Sarvam.ai is building foundational AI for India from India!
Building India’s sovereign Large Language Models (LLMs) and AI infrastructure.
Focused on multilingual AI systems for Indian languages and enterprise use cases.
Empowering developers and enterprises with localized, culturally aligned AI.
You'll be a good fit if you have
Deep experience in building distributed systems, compilers, formal systems, or kernels.
Proven track record of architecting core primitives such as schedulers, execution engines, durable state management tools, and context monorepos.
Experience building developer harnesses such as SDKs, evaluation frameworks, and observability/debugging tools.
Strong background in constructing large-scale RAG, ETL, or ML pipelines with extreme performance and scalability requirements.
Expertise in designing multi-agent system primitives that ensure reliability and prevent failures.
Passion for solving frontier-scale engineering challenges where no reference implementations exist.
Ability to mentor and guide systems and devtools engineers while enforcing coding standards and architectural rigor.
Strong architectural experience with distributed infrastructure, runtimes, or compiler-like systems.
Commitment to working in environments that demand precision, determinism, and clarity.
Key Responsibilities
Architect and Lead Development of core platform primitives including schedulers, execution engines, durable state management, and context monorepos.
Design and Scale Distributed Infrastructure with a focus on precision, determinism, and reliability.
Build Developer Harnesses such as SDKs, evaluation frameworks, and observability/debugging tools to accelerate adoption and improve developer experience.

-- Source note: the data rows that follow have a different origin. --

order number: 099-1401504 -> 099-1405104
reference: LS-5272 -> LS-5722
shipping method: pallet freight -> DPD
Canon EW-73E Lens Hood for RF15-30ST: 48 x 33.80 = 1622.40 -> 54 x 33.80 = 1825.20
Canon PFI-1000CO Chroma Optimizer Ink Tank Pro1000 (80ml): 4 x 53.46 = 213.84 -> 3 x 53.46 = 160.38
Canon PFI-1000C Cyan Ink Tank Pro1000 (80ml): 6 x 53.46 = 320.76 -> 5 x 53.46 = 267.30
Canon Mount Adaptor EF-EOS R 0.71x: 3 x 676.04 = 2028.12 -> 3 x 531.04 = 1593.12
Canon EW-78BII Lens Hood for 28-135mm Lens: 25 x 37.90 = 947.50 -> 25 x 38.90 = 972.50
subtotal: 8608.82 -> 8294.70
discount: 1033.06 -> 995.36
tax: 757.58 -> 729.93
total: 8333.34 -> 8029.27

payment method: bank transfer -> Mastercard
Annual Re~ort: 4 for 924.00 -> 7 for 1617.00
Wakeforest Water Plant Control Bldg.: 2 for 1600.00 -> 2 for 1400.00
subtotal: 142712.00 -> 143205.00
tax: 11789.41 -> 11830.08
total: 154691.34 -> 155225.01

Develop High-Performance Data Pipelines including RAG, ETL, and ML workflows with extreme performance and scalability requirements.

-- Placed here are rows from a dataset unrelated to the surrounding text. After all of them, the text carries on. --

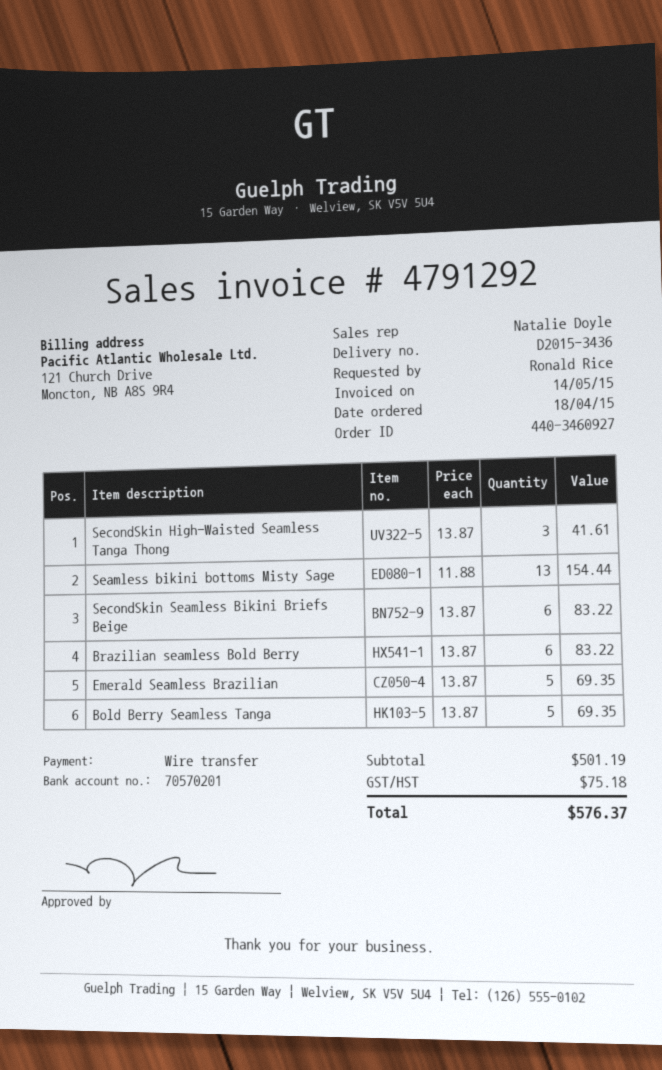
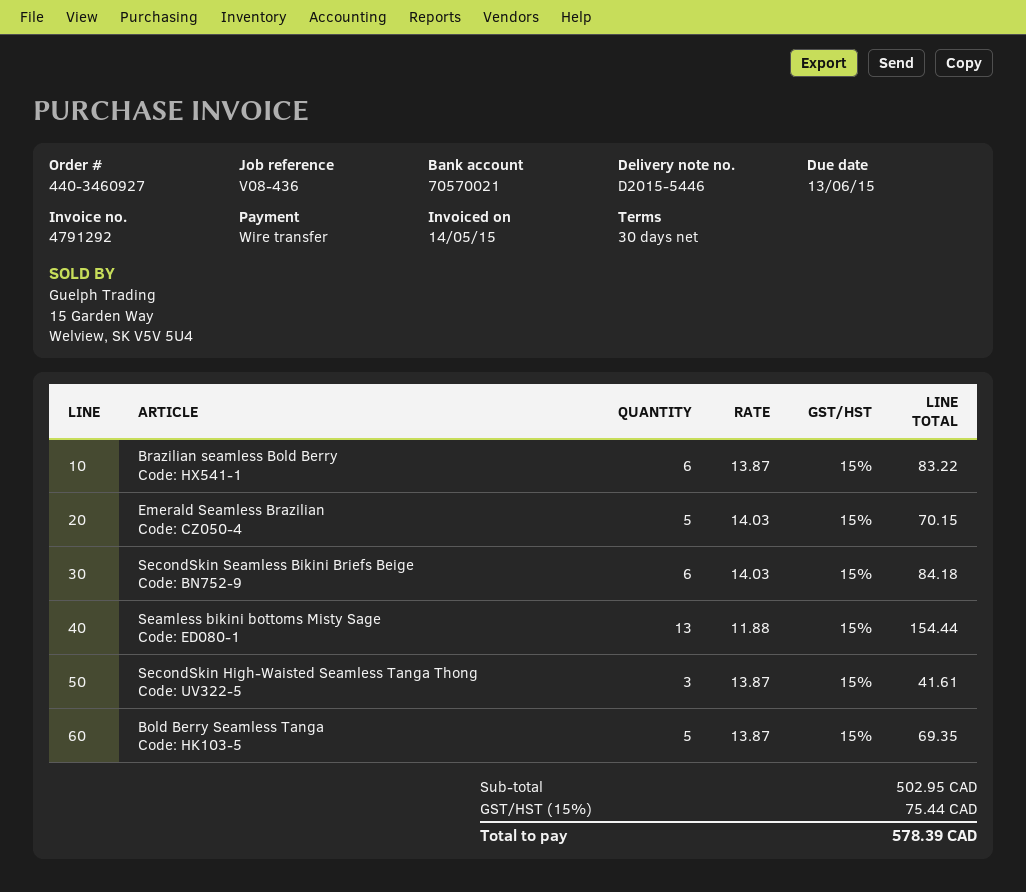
delivery note number: D2015-3436 -> D2015-5446
bank account: 70570201 -> 70570021
SecondSkin Seamless Bikini Briefs Beige: 6 x 13.87 = 83.22 -> 6 x 14.03 = 84.18
Emerald Seamless Brazilian: 5 x 13.87 = 69.35 -> 5 x 14.03 = 70.15
subtotal: 501.19 -> 502.95
tax: 75.18 -> 75.44
total: 576.37 -> 578.39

Invent Multi-Agent System Primitives that ensure robust reliability and prevent cascading failures.
Mentor and Guide Engineers across systems and devtools teams, enforcing coding standards and architectural rigor.
Push Frontier Engineering Boundaries by solving novel challenges without reference implementations.
Collaborate Across Teams to align platform architecture with product and research needs.
Ensure Robust Observability and Debugging to maintain transparency, traceability, and resilience at scale.
Drive Technical Strategy for distributed systems, runtimes, and compiler-like infrastructure powering next-generation agents.